Bah non, c'est celui qui supporte le poids de la dette qui est endetté. C'est le principe du LBO, l'effet de levier, on rachète, même si on a peu de moyens, une entreprise en s'endettant, et c'est l'entreprise qui rembourse la dette, en espérant qu'elle sera assez rentable pour cela, d'où la réputation entretenue par Patrick Drahi de "cost killer", censé dégager de grosses marges pour le permettre. Et qu'à la fin, les dettes ayant été, au moins partiellement remboursées, l'entreprise devienne très rentable. Mais avec la concurrence à 4, il n'a pas pu dégager des marges suffisantes, malgré avoir réduit les effectifs de moitié.

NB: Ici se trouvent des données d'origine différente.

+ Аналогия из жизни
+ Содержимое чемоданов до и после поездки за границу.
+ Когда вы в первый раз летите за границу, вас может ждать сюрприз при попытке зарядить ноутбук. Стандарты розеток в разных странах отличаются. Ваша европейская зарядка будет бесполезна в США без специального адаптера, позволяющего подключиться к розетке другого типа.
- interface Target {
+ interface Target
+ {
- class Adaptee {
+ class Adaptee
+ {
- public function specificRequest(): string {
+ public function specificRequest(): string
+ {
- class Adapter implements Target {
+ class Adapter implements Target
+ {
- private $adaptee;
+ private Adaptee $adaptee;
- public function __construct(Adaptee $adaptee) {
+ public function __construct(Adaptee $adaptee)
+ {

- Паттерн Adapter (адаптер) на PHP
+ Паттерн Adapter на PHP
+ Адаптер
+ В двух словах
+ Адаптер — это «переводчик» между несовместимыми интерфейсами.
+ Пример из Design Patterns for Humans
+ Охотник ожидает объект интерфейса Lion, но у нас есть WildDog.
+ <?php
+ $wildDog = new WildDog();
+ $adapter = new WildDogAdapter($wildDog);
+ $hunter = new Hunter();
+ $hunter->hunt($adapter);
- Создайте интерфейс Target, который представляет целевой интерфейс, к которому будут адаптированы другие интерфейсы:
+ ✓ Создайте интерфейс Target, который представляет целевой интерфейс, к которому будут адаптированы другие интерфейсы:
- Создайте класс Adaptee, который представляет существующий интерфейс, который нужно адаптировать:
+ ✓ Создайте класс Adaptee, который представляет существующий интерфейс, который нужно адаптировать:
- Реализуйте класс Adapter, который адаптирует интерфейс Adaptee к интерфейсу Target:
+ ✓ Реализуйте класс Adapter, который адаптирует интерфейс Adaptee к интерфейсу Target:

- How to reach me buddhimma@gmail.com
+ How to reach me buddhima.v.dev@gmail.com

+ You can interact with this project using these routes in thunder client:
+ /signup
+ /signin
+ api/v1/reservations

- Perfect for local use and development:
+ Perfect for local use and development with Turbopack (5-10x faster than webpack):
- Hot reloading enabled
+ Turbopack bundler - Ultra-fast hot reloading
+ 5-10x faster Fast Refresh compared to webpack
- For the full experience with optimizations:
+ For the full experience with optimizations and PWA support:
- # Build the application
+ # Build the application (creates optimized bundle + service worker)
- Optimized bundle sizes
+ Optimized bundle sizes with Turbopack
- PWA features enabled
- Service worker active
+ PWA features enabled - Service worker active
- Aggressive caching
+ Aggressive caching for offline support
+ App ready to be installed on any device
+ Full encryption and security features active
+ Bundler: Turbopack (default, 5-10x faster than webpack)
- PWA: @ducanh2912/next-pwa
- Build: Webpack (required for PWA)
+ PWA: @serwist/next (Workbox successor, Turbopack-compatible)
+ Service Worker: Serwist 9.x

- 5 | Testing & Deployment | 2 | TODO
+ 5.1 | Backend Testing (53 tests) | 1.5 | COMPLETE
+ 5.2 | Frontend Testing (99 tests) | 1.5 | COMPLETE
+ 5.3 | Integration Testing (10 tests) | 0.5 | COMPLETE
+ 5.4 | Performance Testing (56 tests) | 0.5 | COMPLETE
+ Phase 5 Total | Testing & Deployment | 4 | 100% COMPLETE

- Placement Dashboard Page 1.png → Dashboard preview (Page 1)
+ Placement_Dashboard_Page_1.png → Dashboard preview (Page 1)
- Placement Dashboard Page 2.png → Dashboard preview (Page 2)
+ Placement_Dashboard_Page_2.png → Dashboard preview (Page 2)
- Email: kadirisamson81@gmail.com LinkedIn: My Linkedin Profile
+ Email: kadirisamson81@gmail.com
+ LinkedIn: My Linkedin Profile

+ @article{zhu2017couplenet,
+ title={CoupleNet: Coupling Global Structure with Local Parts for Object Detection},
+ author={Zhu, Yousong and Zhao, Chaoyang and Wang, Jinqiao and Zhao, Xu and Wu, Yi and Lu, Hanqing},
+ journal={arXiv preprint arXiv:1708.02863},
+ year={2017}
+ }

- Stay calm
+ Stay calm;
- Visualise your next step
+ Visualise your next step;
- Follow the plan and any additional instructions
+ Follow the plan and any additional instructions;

C'est aussi pour cela que Patrick Drahi disait devant les sénateurs qu'il dormait mieux avec 50 milliards d'euros de dette, que quand il avait pris son premier emprunt de 50.000 francs. Là, c'était bien lui qui le supportait personnellement. Maintenant, si les emprunts ne sont pas remboursés, ce sont ses entreprises qui tomberont, mais lui a déjà amassé quelques centaines de millions d'euros qui le mettrons à l'abri pour le reste de sa vie, et dont ses enfants hériteront.
D'ailleurs, il faut se souvenir que dans son bras de fer avec les créanciers, il avait menacé de partir avec le produit des ventes d'Altice média, 1.55 milliards d'euros, ou d'UltraEdge, les datacenters, environ 600 millions d'euros, qu'il avait déclaré conne unrestricted, donc ne dépendant plus d'Altice France, et il aurait laissé les créanciers se débrouiller avec le reste. Il aurait eu sans doute des procès pour 'abus de biens sociaux', mais qui auraient pris pas mal d'années. Et il est maintenant à l'étranger, donc à l'abri de pas mal de procédures françaises.